#### [What needs to be done]
Because the copy must hold no pictures, return the data below with all of its words intact.

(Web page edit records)
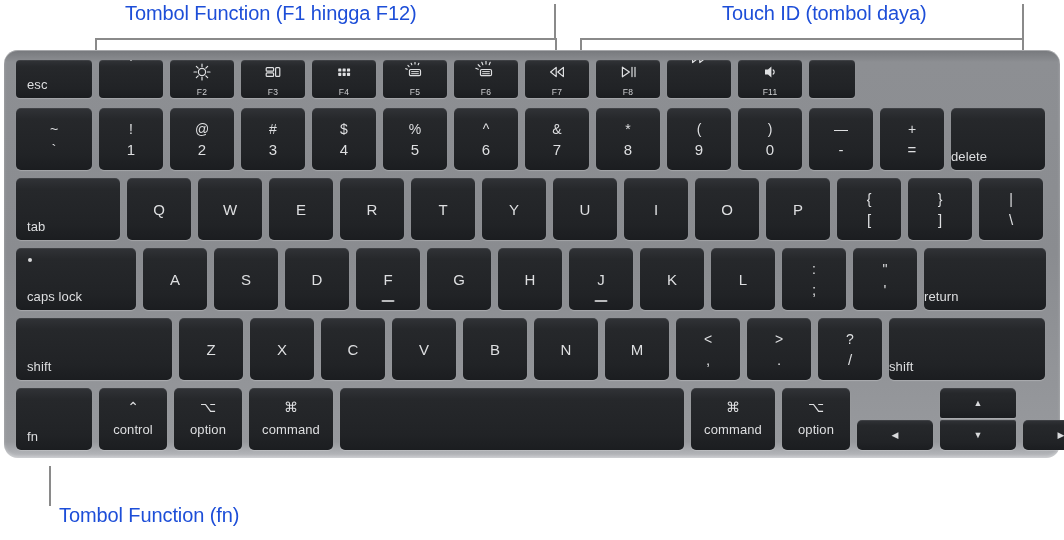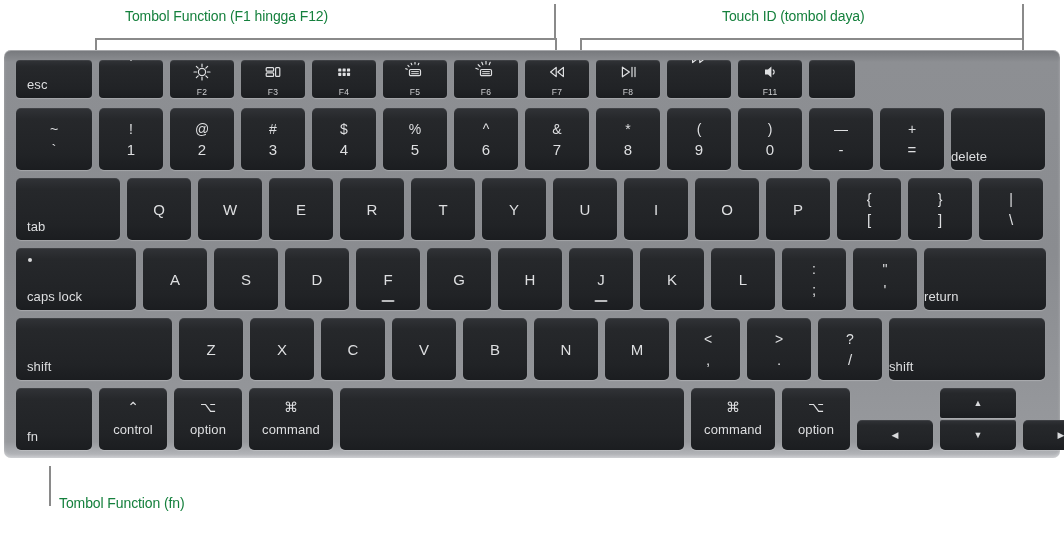--- a/index.html
+++ b/index.html
@@ -18,11 +18,10 @@
   
   .callout-label {
     position: absolute;
-    font-size: 14px;
-    color: #15803d;
+    font-size: 20px;
+    color: #1d4ed8;
     white-space: nowrap;
     letter-spacing: -0.1px;
-    margin-top: 6px;
   }
   #label-fkeys { left: 125px; top: 2px; }
   #label-touchid { left: 722px; top: 2px; }

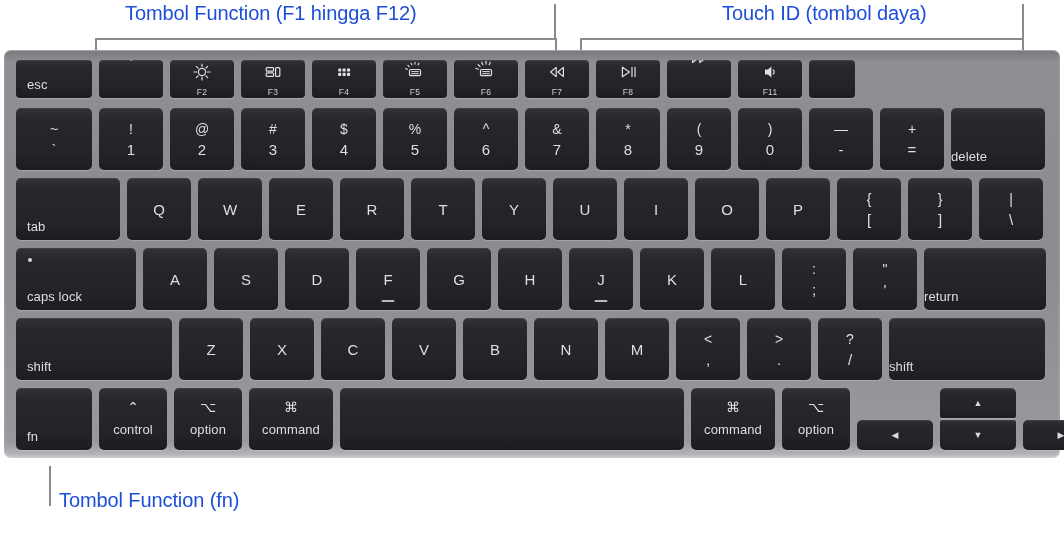--- a/index.html
+++ b/index.html
@@ -55,7 +55,7 @@
     top: 50px;
     width: 1056px;
     height: 408px;
-    border-radius: 7px;
+    border-radius: 14px;
     background:
       linear-gradient(180deg, #76787c 0%, #8d8f93 3%, #8a8c90 50%, #97999d 96%, #b9bbbf 100%);
     box-shadow: inset 0 1px 0 rgba(255,255,255,0.35),

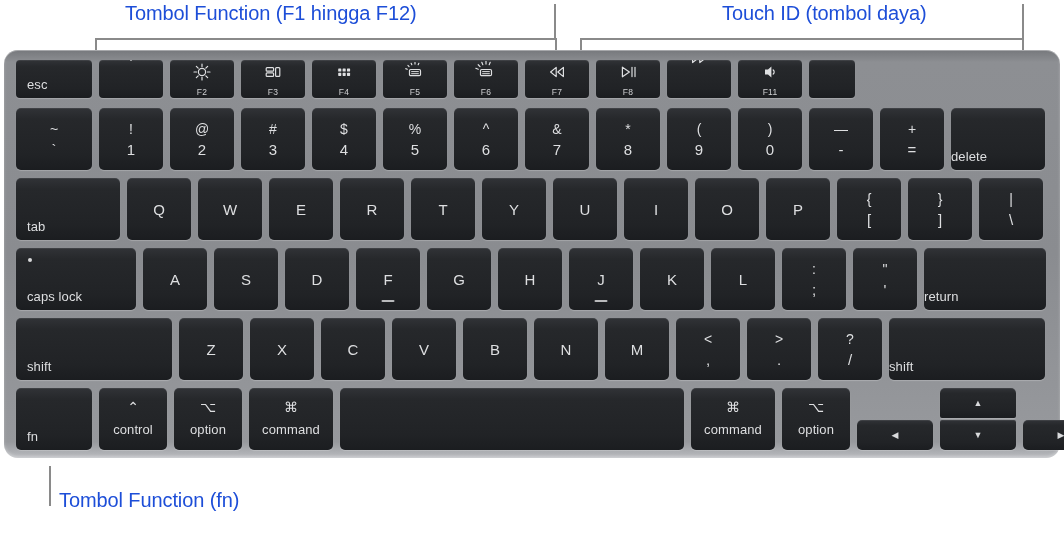--- a/index.html
+++ b/index.html
@@ -25,7 +25,7 @@
   }
   #label-fkeys { left: 125px; top: 2px; }
   #label-touchid { left: 722px; top: 2px; }
-  #label-fn { left: 59px; top: 489px; text-align: right; }
+  #label-fn { left: 59px; top: 504px; text-align: right; }
 
   .leader-v {
     position: absolute;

#### [Written reply]
--- a/index.html
+++ b/index.html
@@ -18,11 +18,10 @@
   
   .callout-label {
     position: absolute;
-    font-size: 14px;
-    color: #15803d;
+    font-size: 20px;
+    color: #1d4ed8;
     white-space: nowrap;
     letter-spacing: -0.1px;
-    margin-top: 6px;
   }
   #label-fkeys { left: 125px; top: 2px; }
   #label-touchid { left: 722px; top: 2px; }

--- a/index.html
+++ b/index.html
@@ -55,7 +55,7 @@
     top: 50px;
     width: 1056px;
     height: 408px;
-    border-radius: 7px;
+    border-radius: 14px;
     background:
       linear-gradient(180deg, #76787c 0%, #8d8f93 3%, #8a8c90 50%, #97999d 96%, #b9bbbf 100%);
     box-shadow: inset 0 1px 0 rgba(255,255,255,0.35),

--- a/index.html
+++ b/index.html
@@ -25,7 +25,7 @@
   }
   #label-fkeys { left: 125px; top: 2px; }
   #label-touchid { left: 722px; top: 2px; }
-  #label-fn { left: 59px; top: 489px; text-align: right; }
+  #label-fn { left: 59px; top: 504px; text-align: right; }
 
   .leader-v {
     position: absolute;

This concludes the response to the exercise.